Ajan Varil'in Gizli Güncesinden

23:33

          Her şey kımıldıyor. Bunu yazabiliyor olmak çok garip. Nasıl yazabiliyorum ve çantam neden ıslak? 
          Ben mi işedim? 
          Hatırlamıyorum. 
          Hatırlamadığım bir zaman diliminde mi meydana geldi bu ıslanma?
          Hoş mu? 
          Değil aslında, zavallıca tüm o olup biten; öyle değil mi zaten?  
          Tanrı dahil hepimiz bulunmak istiyoruz. Tanrı eğer ne kadar kaybolmuş olduğunu farketseydi benim kadar her şeyi gözden geçirip nihilist olmayı seçerdi.
          Bence herkes öyle olmalı.

23:52

         "Bu eller benim değil", diyeli ne çok olmadı mı? Ne çok zaman aktı tüm bu olan bitenin altından, her şey kendi istikametinde evrilirken, devinirken şeyler içimde, kımıl kımıl kararlı bir ivmeyle....

00:07

         Her şey kuruymuş.....

00:26

         Bugün duyduğum en iyi haber her şeyin aslında kuru, kupkuru olduğu. Evet ıslak değiller. Bu saate kadar benim yüzümden ıslandıklarını düşünüp suçluluk duydum, ezildim ve azaldım. Şimdi bunu, her şeyin kuru olduğunu, asla benim yüzümden ıslanmadıklarını, kendime hatırlatıp hatırlatıp seviniyorum. 
         Sevmiyorum bu güvenlikleri. Hiç sevmiyorum hemde. Her şey kuru ve yolunda. Hatırladım işte yine, her şey kuru.
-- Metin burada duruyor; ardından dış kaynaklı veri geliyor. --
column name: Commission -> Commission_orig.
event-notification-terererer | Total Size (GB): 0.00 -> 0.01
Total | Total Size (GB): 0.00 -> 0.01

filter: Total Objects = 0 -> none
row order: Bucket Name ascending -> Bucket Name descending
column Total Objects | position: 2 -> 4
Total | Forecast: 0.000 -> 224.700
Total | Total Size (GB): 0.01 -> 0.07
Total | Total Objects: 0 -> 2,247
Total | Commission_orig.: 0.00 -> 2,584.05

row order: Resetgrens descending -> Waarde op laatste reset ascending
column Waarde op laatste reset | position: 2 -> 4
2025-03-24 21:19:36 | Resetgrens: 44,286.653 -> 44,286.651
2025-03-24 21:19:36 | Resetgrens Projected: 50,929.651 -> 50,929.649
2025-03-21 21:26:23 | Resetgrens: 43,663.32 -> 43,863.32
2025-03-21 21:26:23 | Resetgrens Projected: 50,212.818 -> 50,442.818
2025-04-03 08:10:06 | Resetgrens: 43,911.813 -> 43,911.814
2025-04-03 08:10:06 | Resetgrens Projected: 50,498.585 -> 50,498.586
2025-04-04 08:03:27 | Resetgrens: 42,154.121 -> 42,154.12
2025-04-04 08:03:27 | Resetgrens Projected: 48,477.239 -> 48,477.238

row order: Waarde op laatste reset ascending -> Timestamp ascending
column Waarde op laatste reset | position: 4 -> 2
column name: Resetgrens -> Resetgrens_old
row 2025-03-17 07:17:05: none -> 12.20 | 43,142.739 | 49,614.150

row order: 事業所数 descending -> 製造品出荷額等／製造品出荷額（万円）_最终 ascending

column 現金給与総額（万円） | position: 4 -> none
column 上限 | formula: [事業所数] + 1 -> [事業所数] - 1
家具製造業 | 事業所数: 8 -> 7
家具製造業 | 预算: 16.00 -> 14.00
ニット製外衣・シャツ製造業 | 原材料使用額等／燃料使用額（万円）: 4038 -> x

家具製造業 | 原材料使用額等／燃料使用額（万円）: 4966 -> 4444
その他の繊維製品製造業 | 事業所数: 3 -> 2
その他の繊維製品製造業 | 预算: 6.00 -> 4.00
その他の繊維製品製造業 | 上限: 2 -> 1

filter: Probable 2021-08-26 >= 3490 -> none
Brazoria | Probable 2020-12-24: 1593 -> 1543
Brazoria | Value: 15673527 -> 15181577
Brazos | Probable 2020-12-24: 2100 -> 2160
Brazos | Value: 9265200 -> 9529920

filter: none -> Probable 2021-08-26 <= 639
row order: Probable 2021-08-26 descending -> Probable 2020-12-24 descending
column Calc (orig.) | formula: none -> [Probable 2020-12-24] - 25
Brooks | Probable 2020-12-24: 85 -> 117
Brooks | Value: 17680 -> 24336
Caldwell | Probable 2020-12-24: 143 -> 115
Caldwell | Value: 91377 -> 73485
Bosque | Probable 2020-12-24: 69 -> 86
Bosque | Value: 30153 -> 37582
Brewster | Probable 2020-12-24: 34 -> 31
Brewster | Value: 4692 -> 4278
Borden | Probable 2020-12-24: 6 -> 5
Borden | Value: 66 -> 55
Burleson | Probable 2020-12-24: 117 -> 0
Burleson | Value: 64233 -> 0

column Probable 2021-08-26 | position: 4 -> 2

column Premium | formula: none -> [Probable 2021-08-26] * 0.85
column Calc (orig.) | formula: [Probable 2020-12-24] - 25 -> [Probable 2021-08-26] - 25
Ve ıslak değiller benim yüzümden. Çünkü kuru aslında benim gibi....
         Sadece bir tane kahve içmek istiyorum. Dışarıdan nasıl gözüküyorum acaba? Bilmiyorum. Kahve içmeliyim. O'nunla yan yanayız yeniden, ne hoş.

00:33

         Yedi dakikada neler oluyor. Matematiği çok iyiymiş O'nun. Görsel hafızası da fena değilmiş. Öyle diyor kendisi. Sanırım artık biraz da olsa bir nebze sıkılmaya daralmaya başlıyorum. Unutmadan çok üşüyorum. Çevremde tüm kainat deviniyor. Benimle, beni de dahil ederek.
         İyi bir şey mi bu?
         Bu el benim mi hakikaten? 
         Bunlar oluyor ve şu anda oluyor. Sadece zaman yavaş ve ıslak işliyor.....

01:54

         O burada mı peki ya da daha gelmedi mi? Habersizce ayarladığım bu sinsi randevuya önce ben geldim gizlice. Neticede bu şekilde hala yazabiliyor olmak beni dehşete düşürmek yerine mutlu ediyor. Burası ve bu müzik çok sıcak. O gelirse biraz ferahlık gelecek bu tropikal bunaltıya. Hoş bir meltem gibi değil, metal kadar keskin ama asil bir soğuklukla. Bu müzik çok güzel çok.

02:01

         Gelmen lazım artık. Kafamı kaldırınca seni görsem ya. Ama yoksun. Gelmen lazım. Bu kaostan çıkmalıyım.
         Bu el benim mi?
         Sadece müziği dinleyebilsem. Arkadakilerin salak laf salataları müziği kirletiyor.
         Gelmeyecek sanırım.
         Gelsene....

02:10

         Sıkıldım. Gelmeyecek.

02:41

         Kalkma vaktini tayin eden sigara paketindir.
         Tek telefon hakkımı kullanmak istiyorum.